Essa lógica ecoa também nas bolhas sociais e nos feeds personalizados. A IA, ao determinar o que vemos, amplifica a estética do controle e nos empurra para um “mundo dado”, onde a experiência já foi curada e otimizada pelos dados. Em consonância com Terranova (2004), o afeto torna-se o combustível da rede — e é precisamente esse afeto que a IA captura, refina e redistribui. No rosto de Anitta, vemos a convergência dessas forças: o corpo humano se transforma em interface comunicante, e o desejo de transformação aparece como expressão de liberdade e reflexo de programação. O rosto-texto de Anitta é também a pele da IA; o hífen que une o humano ao técnico é a linha tênue que conecta o sensível ao código. Essa interpenetração entre carne e dado confirma o que Santaella (2013) descreve como o corpo híbrido — uma instância de percepção ampliada em que a técnica se torna coautora da experiência estética.
O rosto pós-humano de Anitta manifesta-se como um batimento visual incessante: capturas, correções estéticas, aparições e reenquadramentos que transformam a expressão em loop. Os feeds e os filtros digitais, carregados de algoritmos, apenas escancaram o que o cinema já intuía. O pós-humano, aqui, nega a metáfora rasa do futurismo: é a constatação da inscrição sensível nas paixões razoáveis das telas e dos espelhos contemporâneos.
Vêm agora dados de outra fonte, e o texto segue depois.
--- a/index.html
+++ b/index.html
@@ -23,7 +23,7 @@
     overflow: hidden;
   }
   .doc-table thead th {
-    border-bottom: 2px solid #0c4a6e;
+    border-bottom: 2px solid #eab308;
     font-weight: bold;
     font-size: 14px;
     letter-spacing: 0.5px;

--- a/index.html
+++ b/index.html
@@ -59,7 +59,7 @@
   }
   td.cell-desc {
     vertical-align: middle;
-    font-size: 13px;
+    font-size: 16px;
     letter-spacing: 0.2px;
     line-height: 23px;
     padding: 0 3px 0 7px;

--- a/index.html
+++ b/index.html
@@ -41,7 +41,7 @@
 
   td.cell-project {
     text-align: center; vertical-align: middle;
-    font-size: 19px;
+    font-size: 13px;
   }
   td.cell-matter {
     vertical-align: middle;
Ao discutir o pathos e a figuratividade, Parret (2008) entende o sensível como dimensão pela qual o corpo pensa. Sua noção de figuratividade estética nos permite ler o rosto como forma patêmica — o lugar em que o visível sente. Aplicado a Anitta, o conceito desvela o rosto como campo de pathos tecnicamente mediado: a emoção não desaparece, apenas muda de frequência. O rosto é, portanto, uma figuratividade em mutação. Partindo de Parret, o rosto pós-humano pode ser compreendido como uma tras-figura: a figura que se ultrapassa, atravessada por sua própria reescrita técnica. A tras-figura é o gesto estético que dá forma à vida algo-ritmada — o movimento pelo qual a figura se deixa atravessar pelo seu próprio ritmo informacional. Se o pós-humano é o espaço e a vida algo-ritmada é o tempo, a tras-figura é o ato.
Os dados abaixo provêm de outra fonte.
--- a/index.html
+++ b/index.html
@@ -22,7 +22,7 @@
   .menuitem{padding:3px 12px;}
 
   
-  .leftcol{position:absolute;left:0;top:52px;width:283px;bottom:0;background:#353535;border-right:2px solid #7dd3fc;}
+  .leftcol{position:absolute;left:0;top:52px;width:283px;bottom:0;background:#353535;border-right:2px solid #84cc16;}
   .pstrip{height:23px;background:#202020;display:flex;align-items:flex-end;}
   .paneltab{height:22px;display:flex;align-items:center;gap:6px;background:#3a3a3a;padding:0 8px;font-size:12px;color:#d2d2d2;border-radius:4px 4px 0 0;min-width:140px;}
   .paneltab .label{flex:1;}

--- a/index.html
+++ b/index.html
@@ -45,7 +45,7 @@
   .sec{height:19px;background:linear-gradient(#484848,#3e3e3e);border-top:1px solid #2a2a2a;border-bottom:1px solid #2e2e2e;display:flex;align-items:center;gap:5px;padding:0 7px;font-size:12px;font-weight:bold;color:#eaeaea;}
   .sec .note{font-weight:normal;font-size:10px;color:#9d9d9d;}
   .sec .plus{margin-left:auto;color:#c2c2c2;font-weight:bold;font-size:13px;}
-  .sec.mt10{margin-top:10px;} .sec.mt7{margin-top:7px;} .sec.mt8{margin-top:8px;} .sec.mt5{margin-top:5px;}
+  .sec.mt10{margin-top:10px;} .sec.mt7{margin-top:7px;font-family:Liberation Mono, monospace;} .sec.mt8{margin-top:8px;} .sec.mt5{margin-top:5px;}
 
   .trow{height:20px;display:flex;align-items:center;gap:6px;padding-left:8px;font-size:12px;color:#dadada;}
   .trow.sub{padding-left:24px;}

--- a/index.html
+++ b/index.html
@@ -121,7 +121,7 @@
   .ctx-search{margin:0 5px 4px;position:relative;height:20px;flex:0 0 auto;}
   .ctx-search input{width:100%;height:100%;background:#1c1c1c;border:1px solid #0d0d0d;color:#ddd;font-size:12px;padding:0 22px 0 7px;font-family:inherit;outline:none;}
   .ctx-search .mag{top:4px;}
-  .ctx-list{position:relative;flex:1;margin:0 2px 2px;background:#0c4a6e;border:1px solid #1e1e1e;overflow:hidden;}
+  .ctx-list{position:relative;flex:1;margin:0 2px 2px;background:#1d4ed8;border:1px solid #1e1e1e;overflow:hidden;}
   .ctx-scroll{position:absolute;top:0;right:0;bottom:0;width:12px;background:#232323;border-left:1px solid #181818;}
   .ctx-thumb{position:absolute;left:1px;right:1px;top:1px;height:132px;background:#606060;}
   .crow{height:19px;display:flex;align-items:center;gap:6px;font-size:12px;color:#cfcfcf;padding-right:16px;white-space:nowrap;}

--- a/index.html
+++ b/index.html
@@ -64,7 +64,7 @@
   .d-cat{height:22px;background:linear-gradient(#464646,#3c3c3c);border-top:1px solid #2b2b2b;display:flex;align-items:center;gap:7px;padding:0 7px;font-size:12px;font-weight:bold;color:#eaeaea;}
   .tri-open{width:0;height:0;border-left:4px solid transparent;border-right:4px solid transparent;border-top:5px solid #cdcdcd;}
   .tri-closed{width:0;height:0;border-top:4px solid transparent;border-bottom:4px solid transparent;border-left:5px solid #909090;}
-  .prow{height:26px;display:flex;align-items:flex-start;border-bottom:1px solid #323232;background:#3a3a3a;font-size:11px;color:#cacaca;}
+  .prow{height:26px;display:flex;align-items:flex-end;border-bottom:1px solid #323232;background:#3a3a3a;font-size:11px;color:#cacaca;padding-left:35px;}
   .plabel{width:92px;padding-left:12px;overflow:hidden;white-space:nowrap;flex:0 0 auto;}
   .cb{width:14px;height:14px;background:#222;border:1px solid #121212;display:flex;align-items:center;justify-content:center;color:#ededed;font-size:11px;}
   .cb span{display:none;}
No rosto de Anitta, a tras-figura manifesta-se como método de sobrevivência estética: o contínuo ato de refazer-se para permanecer visível. Cada incisão cirúrgica, cada filtragem digital, cada enquadramento é uma nova iteração dessa operação simbiótica entre corte e polimento. O hífen é o operador que une as três instâncias: o pós-humano como condição, a vida algo-ritmada como tempo e a tras-figura como gesto. Na superfície do rosto de Anitta, o mundo dado encontra sua carne comunicante, o algoritmo ganha pele e o sensível adquire linguagem.
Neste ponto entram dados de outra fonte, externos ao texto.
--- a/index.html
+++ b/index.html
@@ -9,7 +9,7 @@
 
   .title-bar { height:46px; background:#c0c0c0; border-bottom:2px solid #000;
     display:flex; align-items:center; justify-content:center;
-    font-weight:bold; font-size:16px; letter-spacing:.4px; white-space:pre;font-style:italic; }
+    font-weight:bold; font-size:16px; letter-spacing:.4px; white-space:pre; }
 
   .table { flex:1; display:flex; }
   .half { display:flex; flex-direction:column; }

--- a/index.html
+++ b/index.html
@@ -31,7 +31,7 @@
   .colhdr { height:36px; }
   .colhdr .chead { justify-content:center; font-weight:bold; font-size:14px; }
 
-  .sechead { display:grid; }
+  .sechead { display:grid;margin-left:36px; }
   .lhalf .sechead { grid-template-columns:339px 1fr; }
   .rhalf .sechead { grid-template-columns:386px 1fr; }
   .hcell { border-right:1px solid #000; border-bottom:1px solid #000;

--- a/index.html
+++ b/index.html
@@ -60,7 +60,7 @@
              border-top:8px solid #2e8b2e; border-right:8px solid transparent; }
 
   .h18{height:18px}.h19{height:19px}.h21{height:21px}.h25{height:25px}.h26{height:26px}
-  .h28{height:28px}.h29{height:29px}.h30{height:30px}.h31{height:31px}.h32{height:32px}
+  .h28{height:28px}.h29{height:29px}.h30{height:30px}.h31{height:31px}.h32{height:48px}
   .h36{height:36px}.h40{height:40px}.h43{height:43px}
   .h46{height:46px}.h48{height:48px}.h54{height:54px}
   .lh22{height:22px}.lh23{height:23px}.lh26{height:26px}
Em síntese, o hífen opera como ponto de sutura entre as três instâncias. No rosto, o algoritmo ganha corpo e o sensível se traduz em imagem. Anitta não anuncia o futuro: ela materializa o presente expandido do humano em permanente decifração, o ponto em que o hífen se torna visível — costura entre o biológico e o maquínico, entre o desejo e o dado.